= Reilly Ridge =

Reilly Ridge is a prominent rock ridge about 7 nautical miles (13 km) long on the northeast side of Lanterman Range, Bowers Mountains, Antarctica. The ridge descends from the heights just east of Mount Bernstein and forms a part of the southwest wall of Sledgers Glacier. Mapped by United States Geological Survey (USGS) from ground surveys and U.S. Navy air photos, 1960–62. Named by Advisory Committee on Antarctic Names (US-ACAN) for Commander Joseph L. Reilly, U.S. Navy, officer in charge of the winter support party at McMurdo Station. 1964.

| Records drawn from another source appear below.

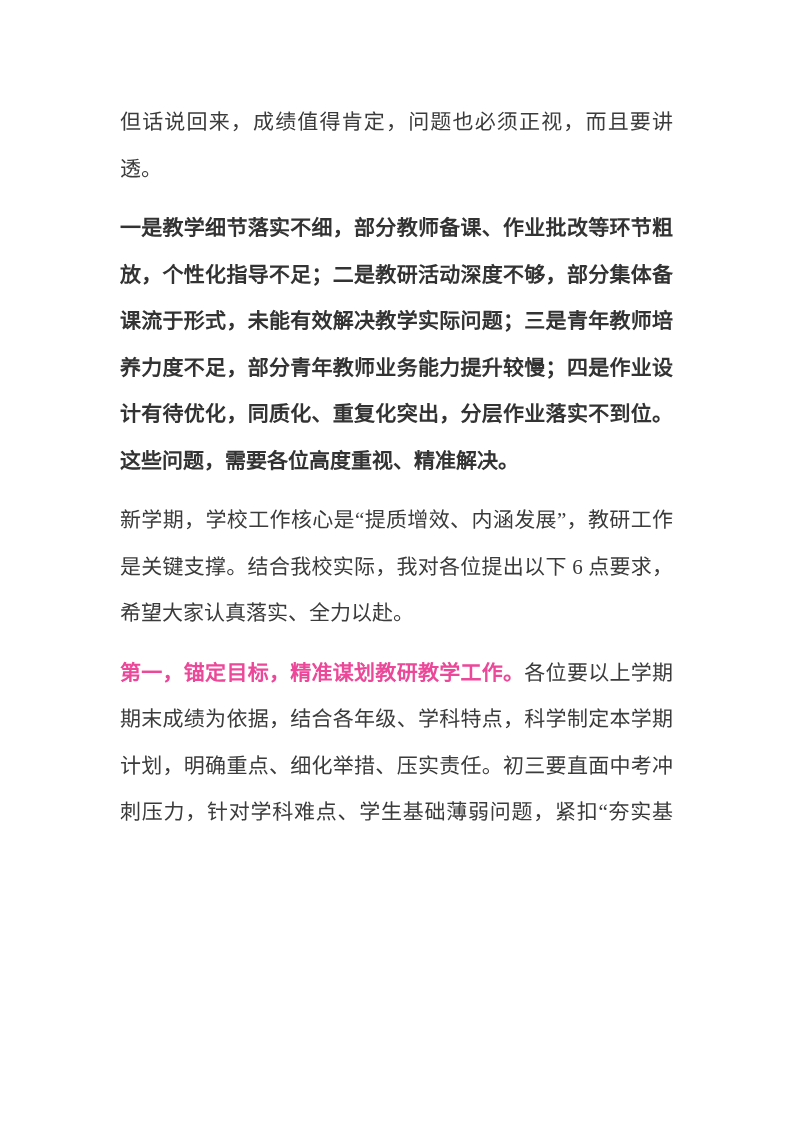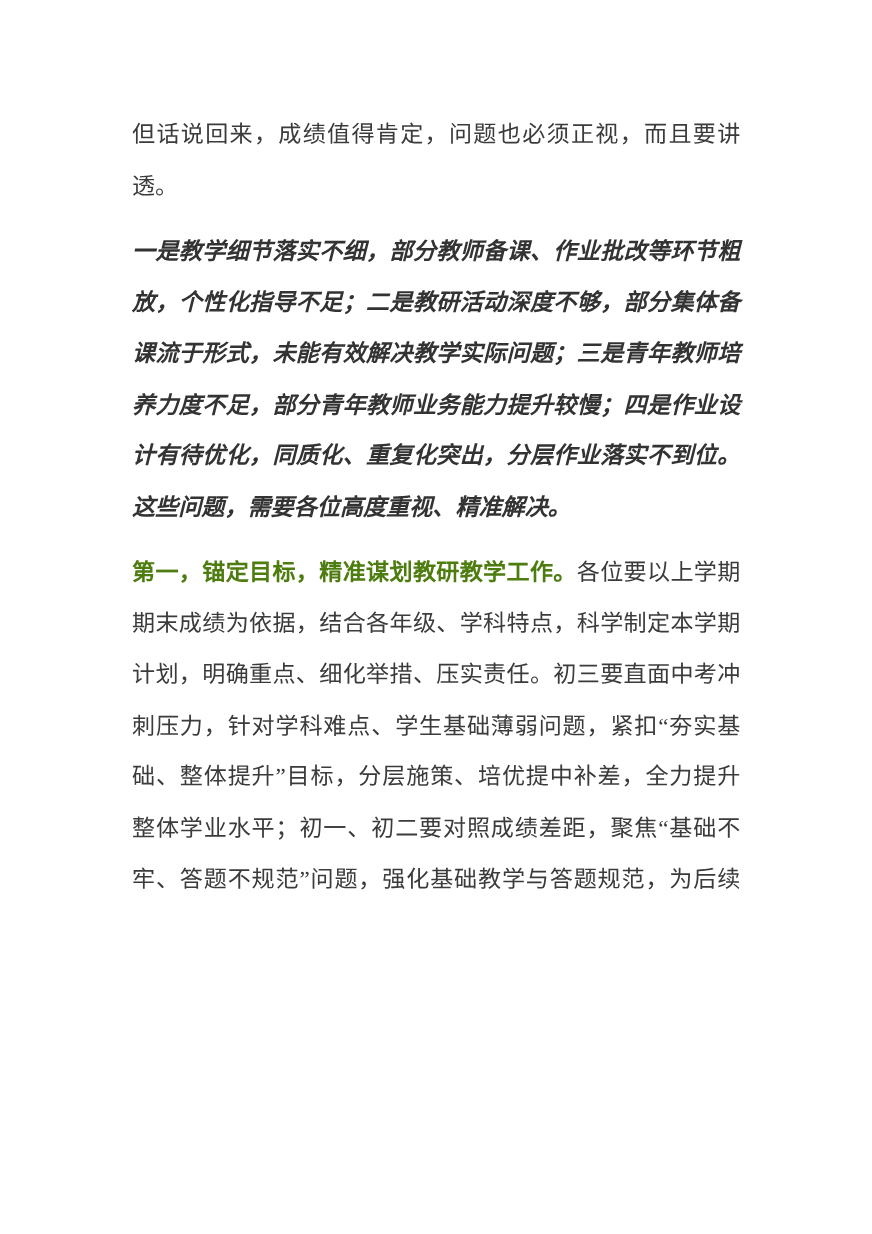"一是教学细节落实不细，部分教师备课、作业批改等环节粗放，个性化指导不足；二是教研" p.para.bold { font-style: italic -> none }
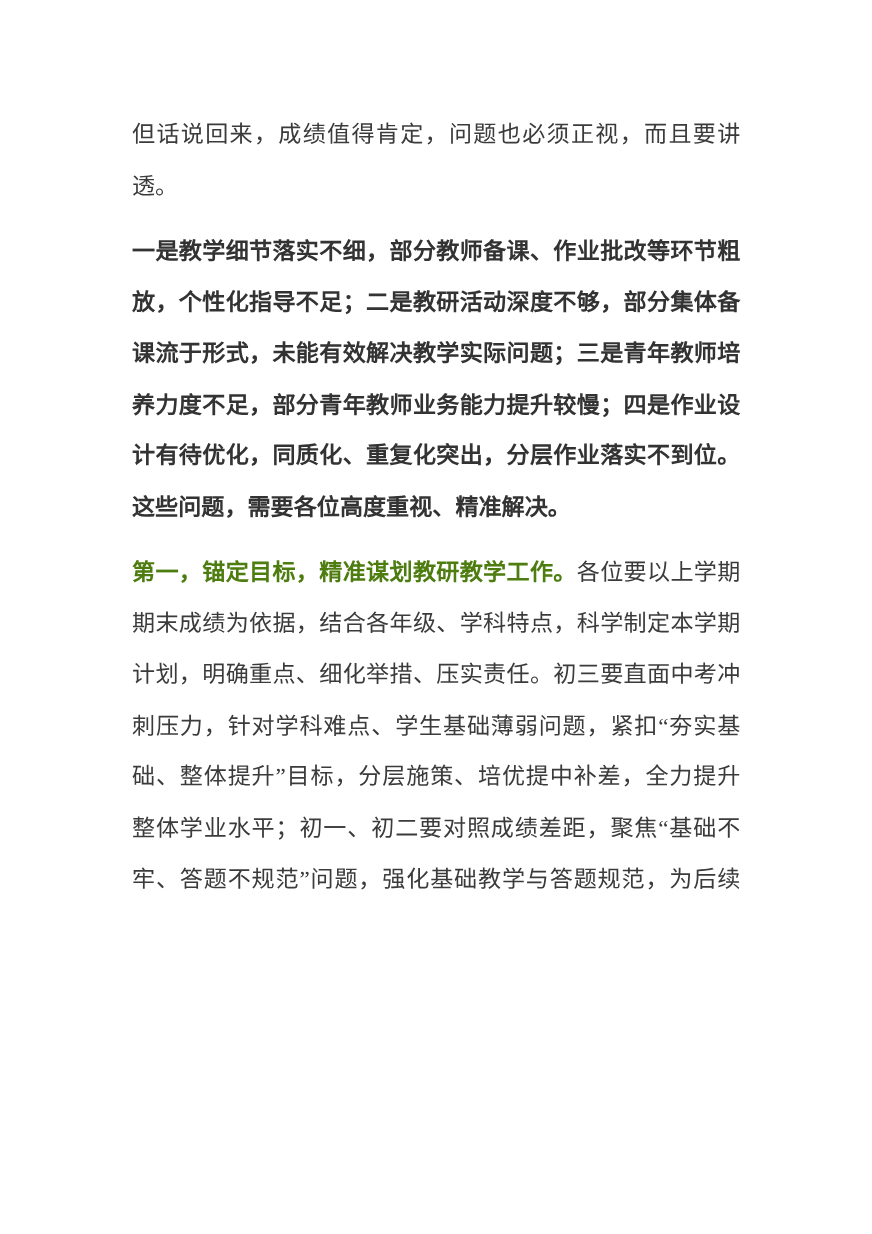"新学期，学校工作核心是“提质增效、内涵发展”，教研工作是关键支撑。结合我校实际，" p.para { html: none -> <p>新学期，学校工作核心是“提质增效、内涵发展”，教研工作是关键支撑。结合我校实际，我对各位提出以下 6 点要求，希望大家认真落实、全力以赴。</p> }
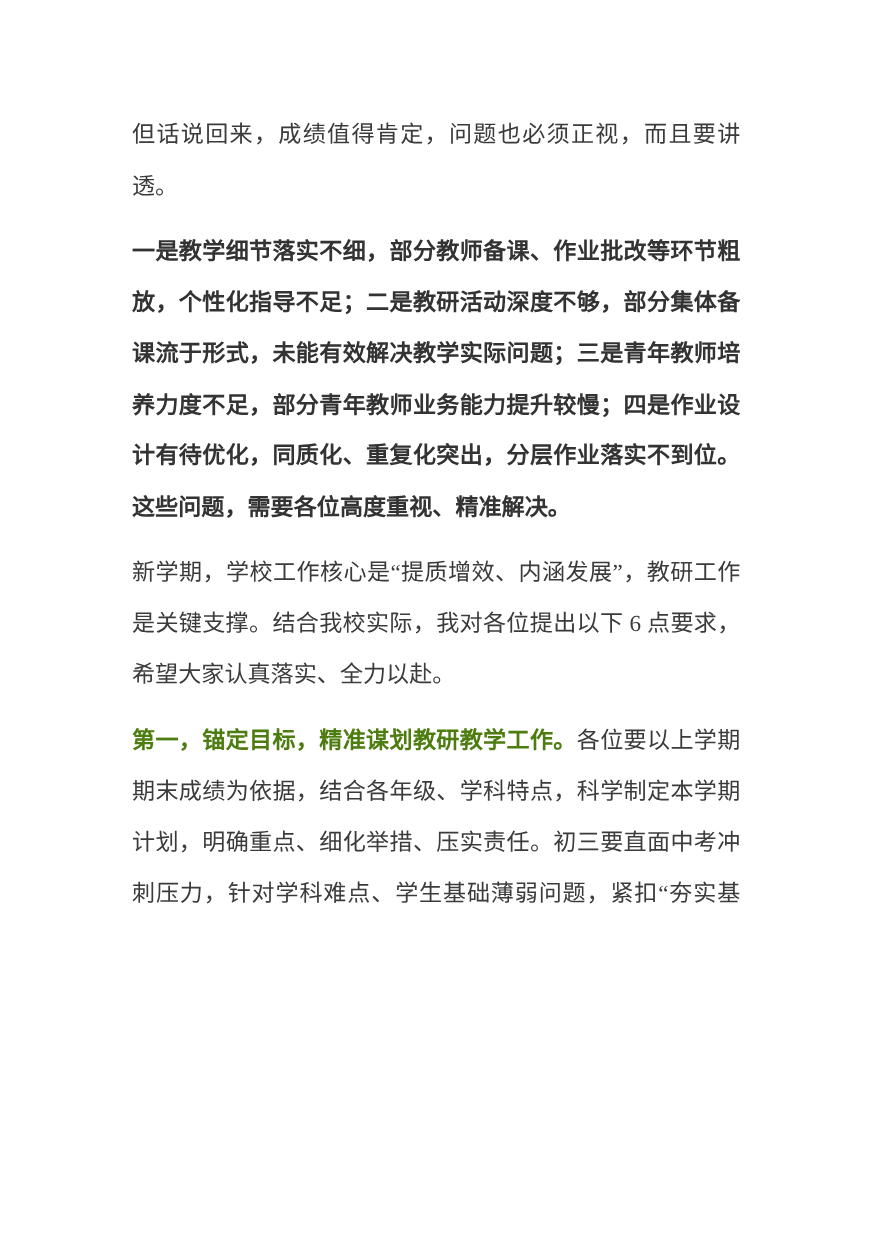"第一，锚定目标，精准谋划教研教学工作。" span.lead-bold { color: #4d7c0f -> #ec4899 }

Reilly Ridge consists of pervasively folded, faulted, and otherwise deformed Cambrian sedimentary and metasedimentary rocks of the Glasgow, Molar, Spurs, and Reilly Formations. Despite the degree of tectonic deformation of these strata, identifiable Middle and Late Cambrian fossils, including numerous species of trilobites, have been found in exposures of Molar and Spurs Formation on Reilly Ridge. Given that early Paleozoic strata of Victoria Land are typically lacking in identifiable fossils, fossils from Reilly Ridge have been essential to the processes of reconstructing regional prehistoric paleoenvironments, correlating strata, and understanding ancient plate movements in Antarctica.